Brazil is set to become the latest major economy to issue panda bonds, selling yuan-denominated debt directly in China’s onshore market in a move analysts are calling a milestone for the internationalization of the Chinese currency. The decision, reported on June 22, 2026, positions Brazil as the first Latin American sovereign to tap China’s capital markets in this way.
The planned issuance comes as Brasília actively seeks to diversify its funding sources and reduce reliance on traditional dollar-denominated debt. According to the South China Morning Post, the panda bond plan is “another indicator of the rising popularity of yuan-denominated assets amid a de-dollarisation trend.” Brazil’s move aligns with a broader strategy to deepen financial cooperation with China, its largest trading partner, while offering Asian investors a new sovereign credit instrument.
Brazilian Finance Minister Fernando Haddad reportedly traveled to China in late June to advance the deal, the Global Times reported, with talks focusing on the specific terms of the unprecedented issuance. The bond will be sold in mainland China and denominated entirely in renminbi, giving Brazil access to a vast pool of Chinese institutional capital. Tekedia noted that the issuance is part of Brazil’s effort to reduce external debt exposure and open “a new billion-dollar route for Asian investors.”
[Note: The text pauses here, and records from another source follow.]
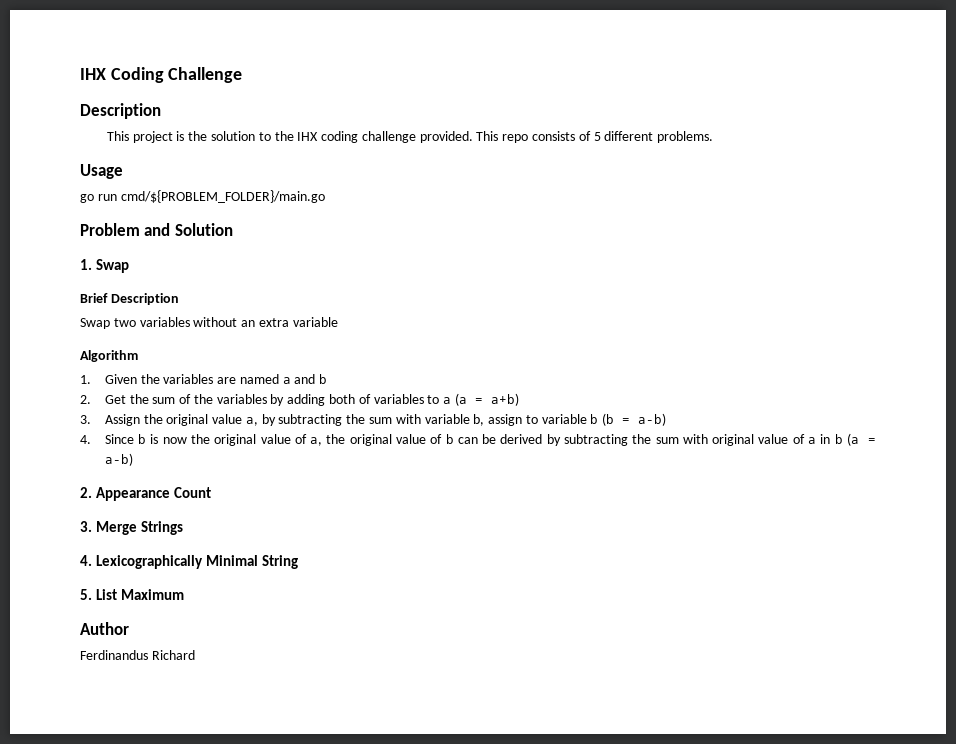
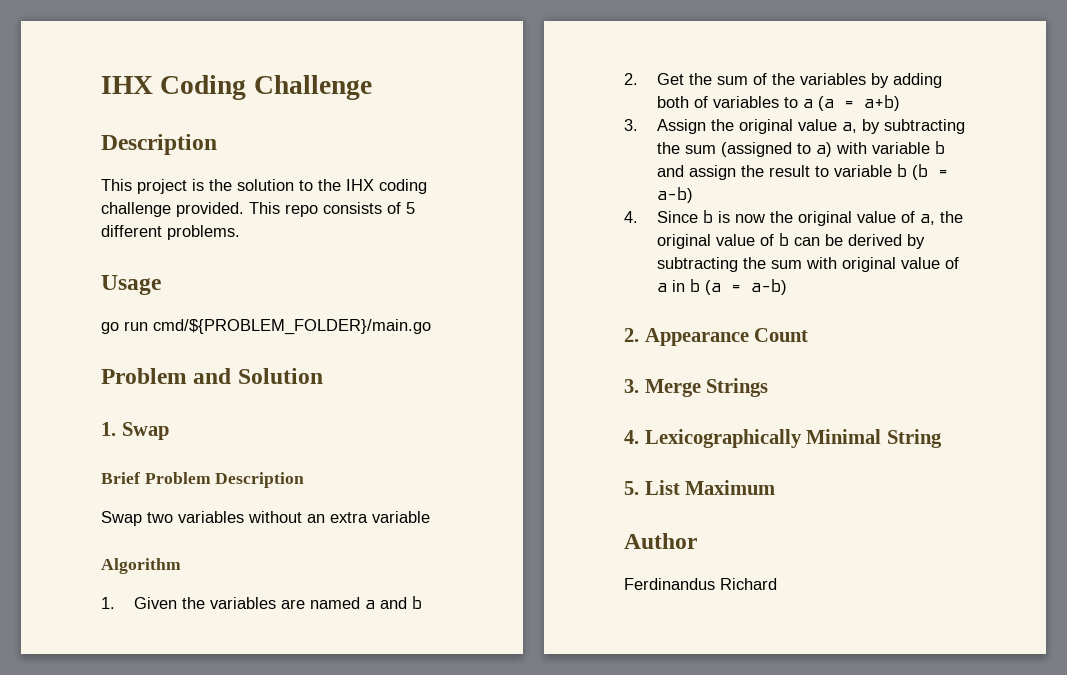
(108, 298) none -> [144,472,211,484] Problem
[395,414,523,426] with variable b, assign -> [720,141,945,157] [656,165,810,180] (assigned to a) with variable b and assign the result

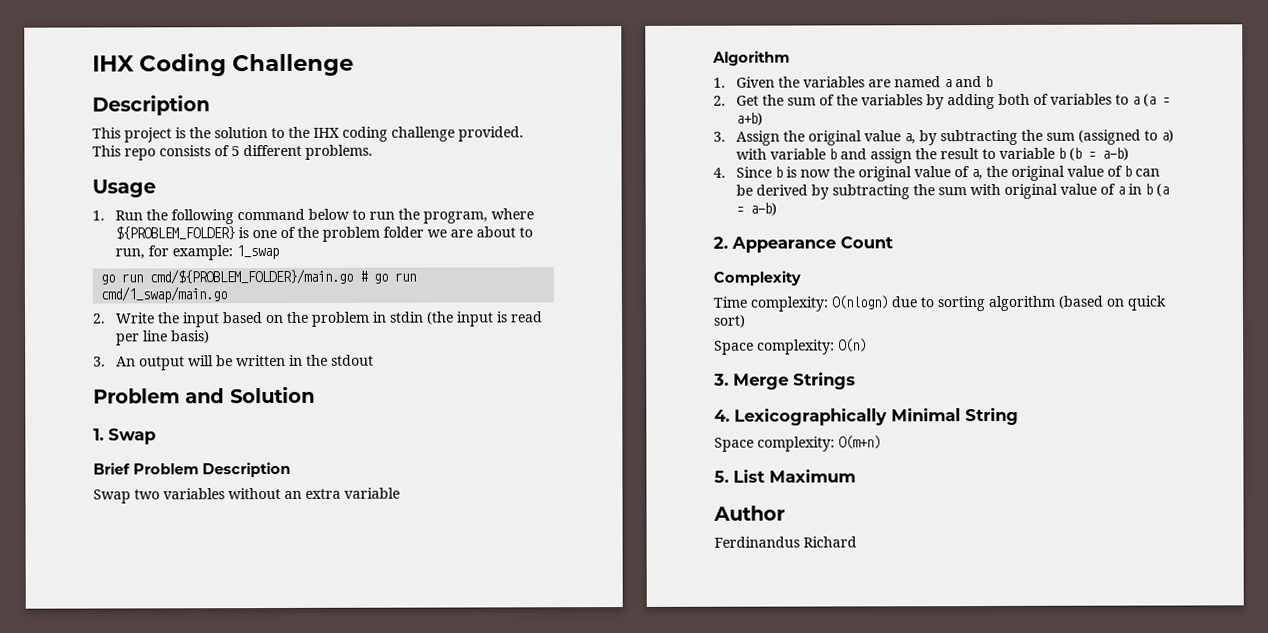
[101,319,431,335] go run cmd/${PROBLEM_FOLDER}/main.go -> [92,208,534,225] [114,226,533,242] [114,244,279,261] [100,268,417,285] [100,286,228,303] [92,311,543,328] [115,330,210,346] [93,354,374,371] 1. Run the following command below to run the program, where ${PROBLEM_FOLDER} is one of the problem folder we are about to run, for example: 1_swap // go run cmd/${PROBLEM_FOLDER}/main.go # go run cmd/1_swap/main.go // 2. Write the input based on the problem in stdin (the input is read per line basis) // 3. An output will be written in the stdout
(809, 335) none -> [713,270,801,286] [713,295,1166,312] [713,314,746,328] [714,338,867,355] // Complexity // Time complexity: O(nlogn) due to sorting algorithm (based on quick sort) // Space complexity: O(n)
(942, 438) none -> [714,435,881,452] // Space complexity: O(m+n)

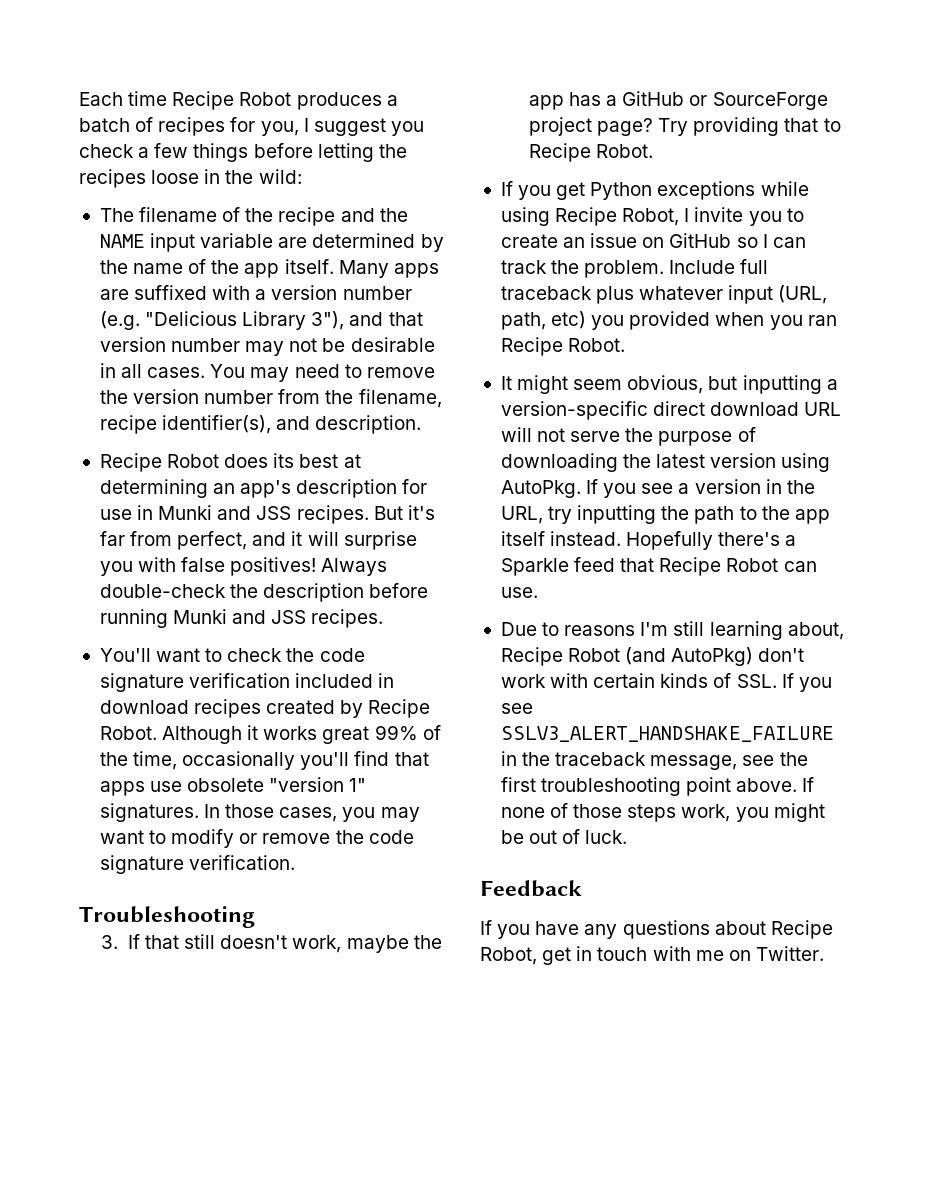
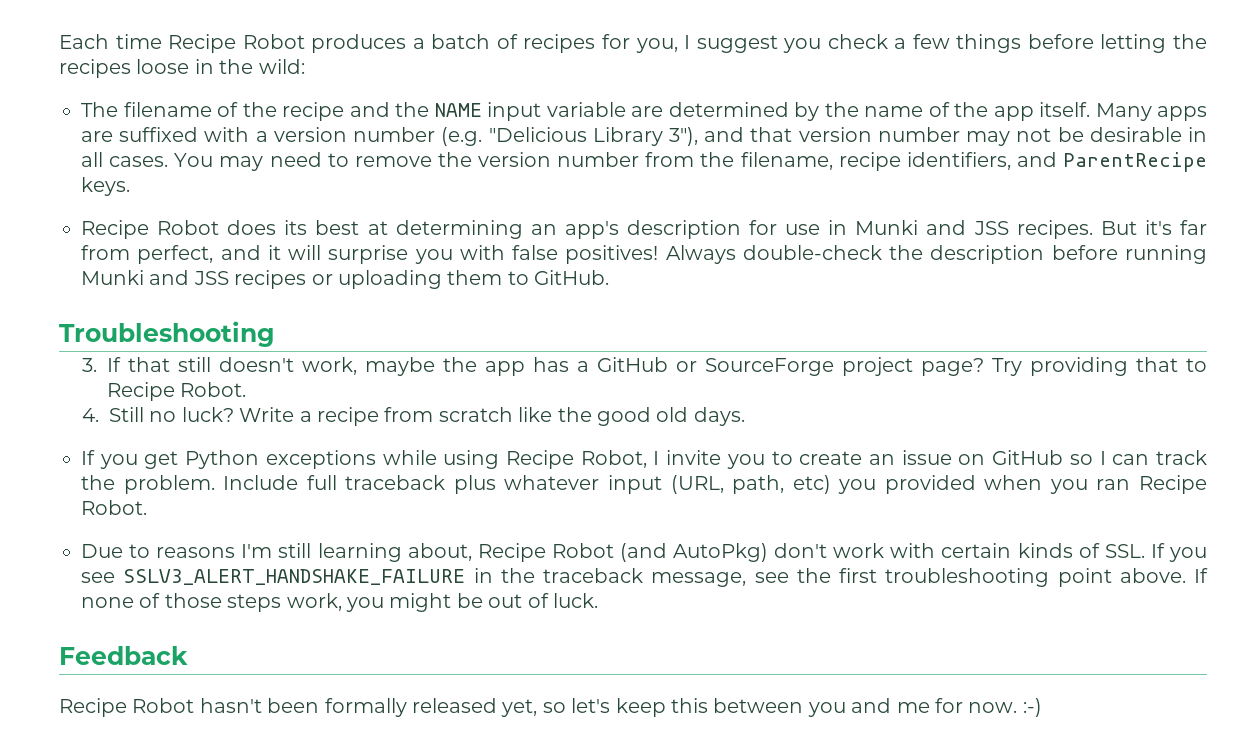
[162,415,422,434] identifier(s), and description. -> [906,152,1207,172] [81,177,130,196] identifiers, and ParentRecipe keys.
[311,609,384,628] [99,648,365,662] [99,673,395,692] [99,699,431,718] [99,725,441,744] [99,751,429,770] [99,777,367,796] [99,803,420,822] [99,829,414,848] [99,855,296,874] recipes. // You'll want to check the code signature verification included in download recipes created by Recipe Robot. Although it works great 99% of the time, occasionally you'll find that apps use obsolete "version 1" signatures. In those cases, you may want to modify or remove the code signature verification. -> [234,270,610,289] recipes or uploading them to GitHub.
(654, 151) none -> [81,407,745,426] // 4. Still no luck? Write a recipe from scratch like the good old days.
[500,375,838,394] [500,401,842,420] [500,427,756,446] [500,453,831,472] [500,479,815,498] [500,505,830,524] [500,531,797,550] [500,557,817,576] [500,587,538,598] // It might seem obvious, but inputting a version-specific direct download URL will not serve the purpose of downloading the latest version using AutoPkg. If you see a version in the URL, try inputting the path to the app itself instead. Hopefully there's a Sparkle feed that Recipe Robot can use. -> (147, 507) none
[480,920,833,939] [480,946,824,965] If you have any questions about Recipe Robot, get in touch with me on Twitter. -> [59,698,1042,717] Recipe Robot hasn't been formally released yet, so let's keep this between you and me for now. :-)

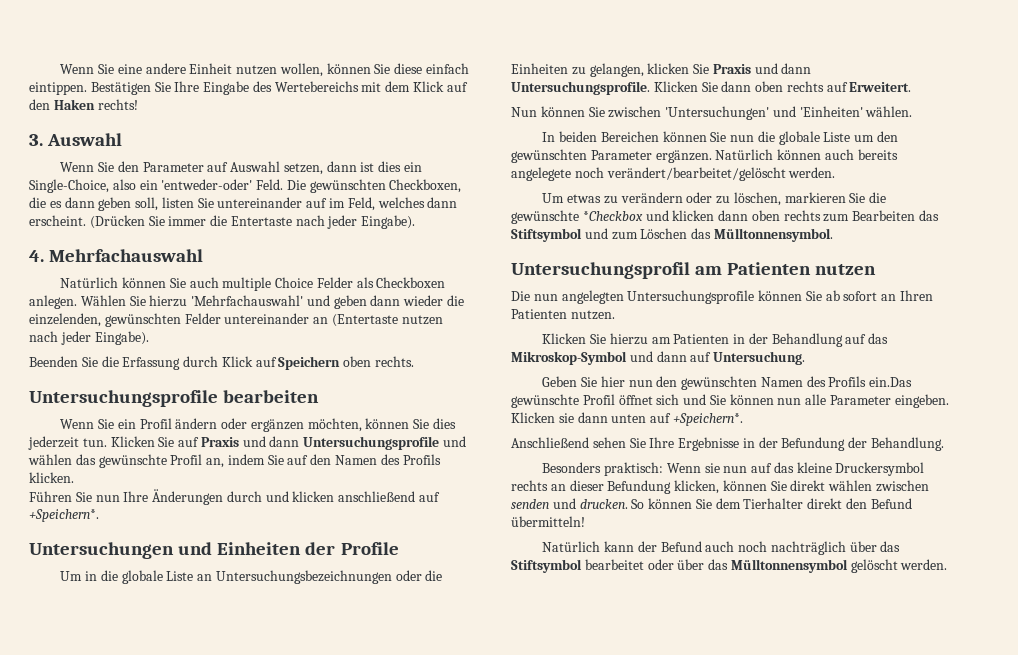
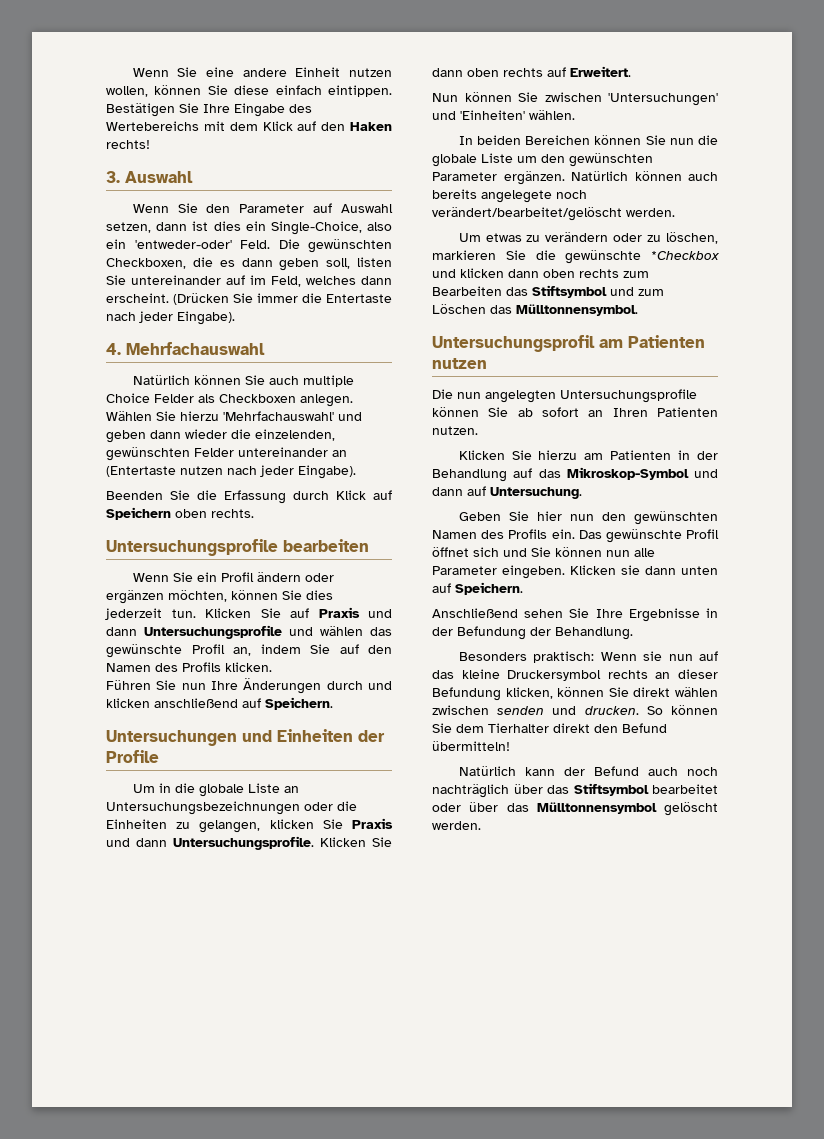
[29,509,99,522] +Speichern*. -> [265,697,333,710] Speichern.
[869,377,913,387] ein.Das -> [551,529,602,539] ein. Das
[672,413,743,426] +Speichern*. -> [455,582,523,595] Speichern.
The Global Times further emphasized that the panda bond plan “illustrates yuan’s growing international appeal” and marks a shift in how emerging economies view the renminbi as a long-term financing tool rather than merely a trade settlement currency. Once the bond is issued, Brazil will join a select group of sovereigns—including Egypt and Hungary—that have used panda bonds to raise funds, a list that analysts expect to grow as China continues to liberalize its capital markets.
Brazil’s Treasury is expected to finalize the issuance size and maturity structure in the coming weeks, with the debut sale likely to attract strong demand from Chinese institutional investors seeking diversified sovereign exposure.